Qubit enables our clients to unlock the power of their data - across silos and locations, in low latency at an immense scale. Early iterations of our platform extensively leveraged the power of the Apache Hive project. Whilst we have since mostly moved on from this to newer platforms, we’d like to contribute back to the community the work we’ve done as we think this could be useful to others.
One of the requirements we came across when working with complicated Hive pipelines was the need to join up several disparate data sources. Most of these data sources were huge terabyte-sized collections of files stored in HDFS but we also had small and highly dynamic collections of records stored in MySQL. Whilst it would have been fairly easy to periodically dump the necessary MySQL tables into HDFS using a tool like Sqoop, we did not want to use that approach for several reasons:
Source data was highly dynamic. Therefore, we would need to schedule the ETL process at a fairly high frequency to avoid using stale data
ETL processes, no matter how trivial, add monitoring and management overhead for operations teams
Storing small files in HDFS is an anti-pattern
One way to address the aforementioned problems is to allow Hadoop to directly read from a JDBC data source as if it was local. Since most of our data was already in a Hive data warehouse, we specifically wanted Hive to be able to treat a JDBC data source as an external table. Given the prevalence of SQL databases in the enterprise we expected this functionality to already exist but surprisingly that turned out to be an inaccurate assumption.
The official Hive issue HIVE-1555 to create a JDBC storage handler is still open and has gone unresolved for four years at the time of writing. The only other reference to a Hive JDBC Storage Handler (HJSH) we found at the time was embedded deeply inside the WSO2 Business Activity Monitor bundle. Attempts to find the source (a tarball over 2GB in size, not maintained in a public source code repository), isolate the implementation from proprietary dependencies and make it work with our standalone version of Hive turned out to be a lot more difficult than we anticipated. Furthermore, we did not want to rely on what was clearly a helper utility built into an enterprise product -- resulting in an update and bug fix schedule that was likely to be dictated by the velocity of development of the main product.
So we decided to develop our own version of a JDBC storage handler for Hive, which we have used internally for more than two years. It has proven to be an invaluable tool for Data Scientists and Engineers alike, used in ways we never would have anticipated when we started the project. Today we are happy to release it publicly as an open source project.
Qubit HJSH can be used to create an external table as follows:
CREATE EXTERNAL TABLE part_ext
STORED BY 'com.qubitproducts.hive.storage.jdbc.JdbcStorageHandler'
"qubit.sql.database.type" = "MySQL",
"qubit.sql.jdbc.url" = "jdbc:mysql://localhost:3306/qubit?user=qubit&password=qubit",
"qubit.sql.jdbc.driver" = "com.mysql.jdbc.Driver",
"qubit.sql.query" = "SELECT part_id,part_name,warehouse_id,created_datetime FROM parts",
"qubit.sql.column.mapping" = "id=part_id, created=created_datetime:date"

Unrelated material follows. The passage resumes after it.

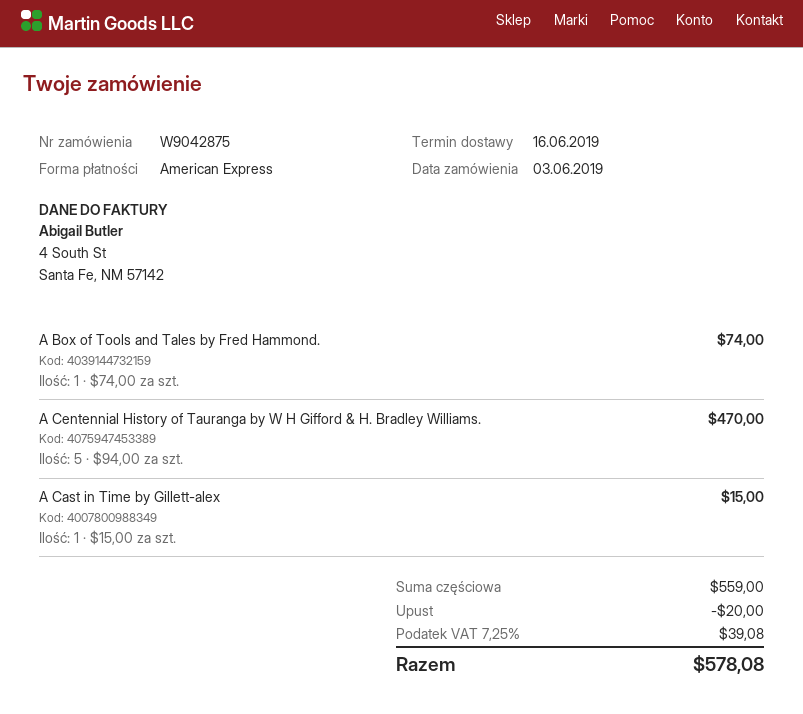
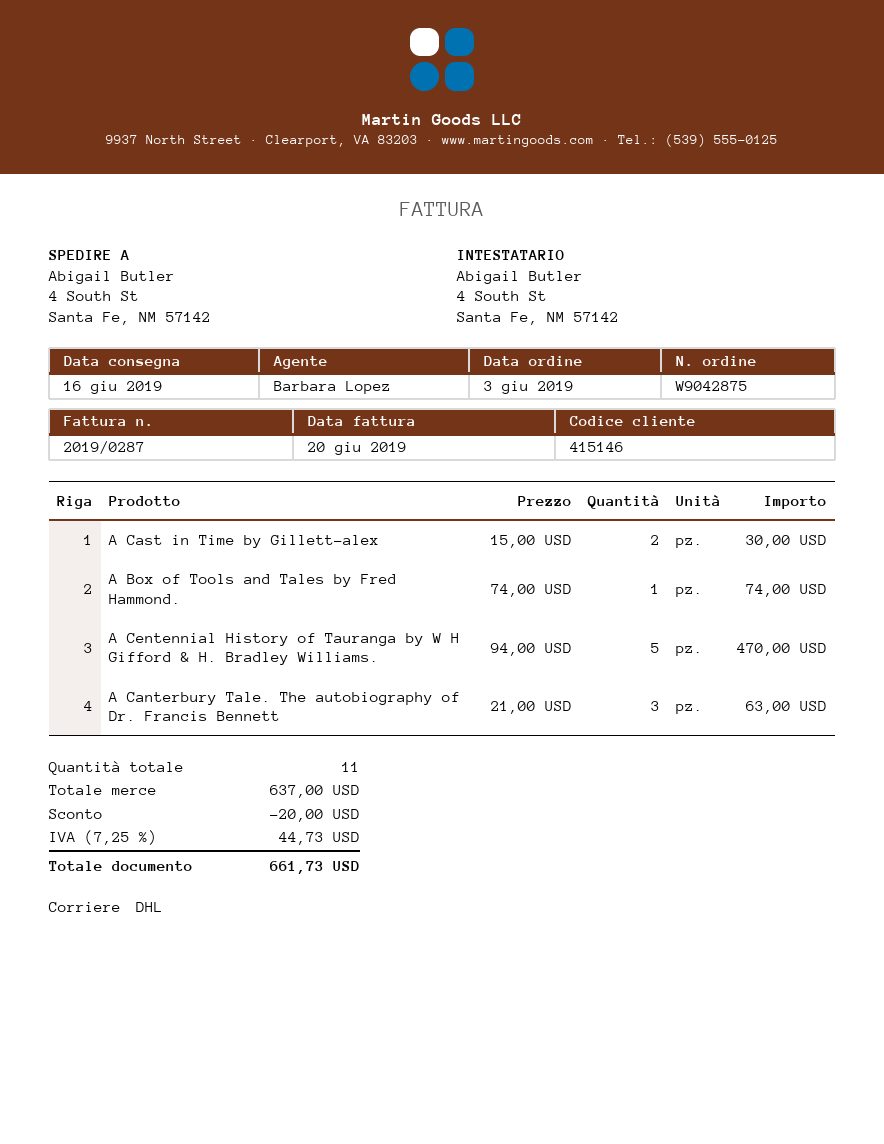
A Cast in Time by Gillett-alex: 1 x 15.00 = 15.00 -> 2 x 15.00 = 30.00
A Canterbury Tale. The autobiography of Dr. Francis Bennett: none -> 3 x 21.00 = 63.00
subtotal: 559.00 -> 637.00
tax: 7.25% = 39.08 -> 7.25% = 44.73
total: 578.08 -> 661.73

As MySQL and most other relational databases have a richer data type system than Hive, HJSH provides support for mapping data types between different systems. Currently this feature is only implemented for date types. However, it can be easily extended to support other special data types as well.
The distinguishing feature of Qubit HJSH is the support for the filter pushdown feature of HiveQL. This feature allows the source query to be modified at runtime to significantly reduce the amount of data transferred from the source database and make better use of indexes and other database optimisations already present at the source. To illustrate; given the above external table definition, a hive query of the form
SELECT id FROM part_ext WHERE created > ‘2014-01-01’
will be converted to the MySQL query
SELECT part_id FROM parts WHERE created_datetime >
Limit clauses are natively supported as well. For example:
SELECT * FROM part_ext LIMIT 10
will be converted to the MySQL query
SELECT * FROM parts LIMIT 10
Using filter pushdowns, Hive queries can run much faster because the filtering is off-loaded to the source database, which is significantly faster than Hive. There is less data to be transferred over the network -- reducing roundtrip latency and network chatter.
HJSH uses DBCP connection pooling to ensure that heavy Hive queries do not inundate the MySQL server with multiple connections. Furthermore, JDBC fetch size can be defined at runtime to tune the network and memory overhead of fetching large volumes of data.
HJSH implementation has been tested with Hive version 10 in the Cloudera CDH 4.3.0 release and with MySQL connector version 5.1.21.
We hope the community finds this release useful. Full source code is available at https://github.com/QubitProducts/hive-jdbc-storage-handler. Contributions are very welcome.